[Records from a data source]

....................

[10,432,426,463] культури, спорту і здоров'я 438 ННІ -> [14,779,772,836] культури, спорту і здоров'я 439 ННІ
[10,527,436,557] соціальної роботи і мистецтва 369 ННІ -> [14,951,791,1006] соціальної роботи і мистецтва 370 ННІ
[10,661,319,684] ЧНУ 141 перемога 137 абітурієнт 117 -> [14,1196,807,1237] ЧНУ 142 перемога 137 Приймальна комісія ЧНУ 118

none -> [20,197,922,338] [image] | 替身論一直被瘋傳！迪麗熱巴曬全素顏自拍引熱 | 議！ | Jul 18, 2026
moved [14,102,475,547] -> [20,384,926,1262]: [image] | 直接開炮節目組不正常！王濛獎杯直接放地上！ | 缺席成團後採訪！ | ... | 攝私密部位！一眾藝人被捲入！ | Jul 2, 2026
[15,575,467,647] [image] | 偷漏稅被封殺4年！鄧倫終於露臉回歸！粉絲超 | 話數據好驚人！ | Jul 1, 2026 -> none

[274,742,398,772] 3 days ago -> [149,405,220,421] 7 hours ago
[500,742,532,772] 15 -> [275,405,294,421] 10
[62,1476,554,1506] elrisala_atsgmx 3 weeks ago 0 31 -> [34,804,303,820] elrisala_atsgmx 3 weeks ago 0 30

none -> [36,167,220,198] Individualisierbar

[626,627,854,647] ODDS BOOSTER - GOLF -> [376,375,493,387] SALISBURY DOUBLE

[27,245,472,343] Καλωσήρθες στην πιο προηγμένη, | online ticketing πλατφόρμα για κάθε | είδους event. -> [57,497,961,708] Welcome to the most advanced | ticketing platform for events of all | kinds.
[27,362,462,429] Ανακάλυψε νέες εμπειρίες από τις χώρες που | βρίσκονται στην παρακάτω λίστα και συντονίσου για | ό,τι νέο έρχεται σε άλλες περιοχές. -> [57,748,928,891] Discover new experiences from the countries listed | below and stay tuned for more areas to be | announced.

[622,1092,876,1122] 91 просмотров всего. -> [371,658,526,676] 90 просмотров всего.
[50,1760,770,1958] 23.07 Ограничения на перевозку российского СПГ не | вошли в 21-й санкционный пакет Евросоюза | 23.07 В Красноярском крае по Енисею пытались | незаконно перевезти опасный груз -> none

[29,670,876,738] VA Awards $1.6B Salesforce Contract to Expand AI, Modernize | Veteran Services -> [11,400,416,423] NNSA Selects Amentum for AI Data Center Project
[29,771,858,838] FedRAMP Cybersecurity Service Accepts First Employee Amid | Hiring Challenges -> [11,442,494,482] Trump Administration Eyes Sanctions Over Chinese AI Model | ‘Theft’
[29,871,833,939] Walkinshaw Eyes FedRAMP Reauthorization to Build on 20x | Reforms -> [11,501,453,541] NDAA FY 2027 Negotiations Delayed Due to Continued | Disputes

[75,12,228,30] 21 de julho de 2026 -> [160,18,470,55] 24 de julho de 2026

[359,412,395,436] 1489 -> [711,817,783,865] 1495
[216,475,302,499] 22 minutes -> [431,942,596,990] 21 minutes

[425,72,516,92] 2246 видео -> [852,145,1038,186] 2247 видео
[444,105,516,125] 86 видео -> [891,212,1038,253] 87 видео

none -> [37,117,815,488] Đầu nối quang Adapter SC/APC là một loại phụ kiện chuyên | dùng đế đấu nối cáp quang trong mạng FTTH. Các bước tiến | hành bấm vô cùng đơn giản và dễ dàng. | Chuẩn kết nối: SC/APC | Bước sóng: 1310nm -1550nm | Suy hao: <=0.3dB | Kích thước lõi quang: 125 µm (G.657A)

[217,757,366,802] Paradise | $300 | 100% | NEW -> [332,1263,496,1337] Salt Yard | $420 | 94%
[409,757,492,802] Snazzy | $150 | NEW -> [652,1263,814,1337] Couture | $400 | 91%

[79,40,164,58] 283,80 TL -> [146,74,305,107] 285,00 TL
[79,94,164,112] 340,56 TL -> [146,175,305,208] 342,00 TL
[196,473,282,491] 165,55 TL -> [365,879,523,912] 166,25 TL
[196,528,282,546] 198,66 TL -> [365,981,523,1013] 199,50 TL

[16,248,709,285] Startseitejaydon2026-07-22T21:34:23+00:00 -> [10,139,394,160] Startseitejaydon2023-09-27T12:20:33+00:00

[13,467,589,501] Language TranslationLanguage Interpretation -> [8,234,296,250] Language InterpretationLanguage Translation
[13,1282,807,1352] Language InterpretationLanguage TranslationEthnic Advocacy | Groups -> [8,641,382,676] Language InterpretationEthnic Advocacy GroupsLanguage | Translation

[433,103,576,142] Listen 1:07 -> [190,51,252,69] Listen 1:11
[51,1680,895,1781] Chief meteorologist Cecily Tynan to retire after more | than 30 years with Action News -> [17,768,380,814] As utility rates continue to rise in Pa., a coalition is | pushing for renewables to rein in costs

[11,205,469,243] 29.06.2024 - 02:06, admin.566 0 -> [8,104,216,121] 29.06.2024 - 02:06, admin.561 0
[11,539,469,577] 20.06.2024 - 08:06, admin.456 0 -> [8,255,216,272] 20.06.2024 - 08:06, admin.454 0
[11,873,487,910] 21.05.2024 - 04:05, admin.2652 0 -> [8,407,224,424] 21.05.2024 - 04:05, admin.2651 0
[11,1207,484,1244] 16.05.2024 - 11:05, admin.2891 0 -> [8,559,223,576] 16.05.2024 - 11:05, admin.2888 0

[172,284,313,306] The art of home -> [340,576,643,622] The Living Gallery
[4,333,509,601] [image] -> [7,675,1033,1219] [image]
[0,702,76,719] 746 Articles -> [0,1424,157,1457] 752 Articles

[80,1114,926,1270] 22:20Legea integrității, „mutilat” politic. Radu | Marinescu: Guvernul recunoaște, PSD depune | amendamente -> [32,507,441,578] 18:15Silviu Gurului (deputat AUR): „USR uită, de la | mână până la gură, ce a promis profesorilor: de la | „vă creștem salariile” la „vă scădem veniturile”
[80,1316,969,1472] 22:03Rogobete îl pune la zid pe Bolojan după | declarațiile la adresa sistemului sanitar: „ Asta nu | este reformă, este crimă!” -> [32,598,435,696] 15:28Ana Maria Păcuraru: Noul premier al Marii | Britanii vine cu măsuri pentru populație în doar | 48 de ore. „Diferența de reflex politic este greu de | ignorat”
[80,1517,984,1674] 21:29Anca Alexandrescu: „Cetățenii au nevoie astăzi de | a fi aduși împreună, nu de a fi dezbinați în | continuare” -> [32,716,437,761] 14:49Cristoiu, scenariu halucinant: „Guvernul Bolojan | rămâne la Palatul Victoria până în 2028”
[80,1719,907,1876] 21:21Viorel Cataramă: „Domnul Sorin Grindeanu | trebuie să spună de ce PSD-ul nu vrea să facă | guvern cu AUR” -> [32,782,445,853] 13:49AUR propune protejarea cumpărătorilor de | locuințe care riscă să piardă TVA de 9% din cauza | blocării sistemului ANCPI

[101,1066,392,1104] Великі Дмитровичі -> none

....................

__WORK TO BE COMPLETED__
Starting with the first line of the data above, copy each line exactly until you reach the line with "[27,245,472,343] Καλωσήρθες στην"; include that line as well.

__WORKED SOLUTION__
[10,432,426,463] культури, спорту і здоров'я 438 ННІ -> [14,779,772,836] культури, спорту і здоров'я 439 ННІ
[10,527,436,557] соціальної роботи і мистецтва 369 ННІ -> [14,951,791,1006] соціальної роботи і мистецтва 370 ННІ
[10,661,319,684] ЧНУ 141 перемога 137 абітурієнт 117 -> [14,1196,807,1237] ЧНУ 142 перемога 137 Приймальна комісія ЧНУ 118

none -> [20,197,922,338] [image] | 替身論一直被瘋傳！迪麗熱巴曬全素顏自拍引熱 | 議！ | Jul 18, 2026
moved [14,102,475,547] -> [20,384,926,1262]: [image] | 直接開炮節目組不正常！王濛獎杯直接放地上！ | 缺席成團後採訪！ | ... | 攝私密部位！一眾藝人被捲入！ | Jul 2, 2026
[15,575,467,647] [image] | 偷漏稅被封殺4年！鄧倫終於露臉回歸！粉絲超 | 話數據好驚人！ | Jul 1, 2026 -> none

[274,742,398,772] 3 days ago -> [149,405,220,421] 7 hours ago
[500,742,532,772] 15 -> [275,405,294,421] 10
[62,1476,554,1506] elrisala_atsgmx 3 weeks ago 0 31 -> [34,804,303,820] elrisala_atsgmx 3 weeks ago 0 30

none -> [36,167,220,198] Individualisierbar

[626,627,854,647] ODDS BOOSTER - GOLF -> [376,375,493,387] SALISBURY DOUBLE

[27,245,472,343] Καλωσήρθες στην πιο προηγμένη, | online ticketing πλατφόρμα για κάθε | είδους event. -> [57,497,961,708] Welcome to the most advanced | ticketing platform for events of all | kinds.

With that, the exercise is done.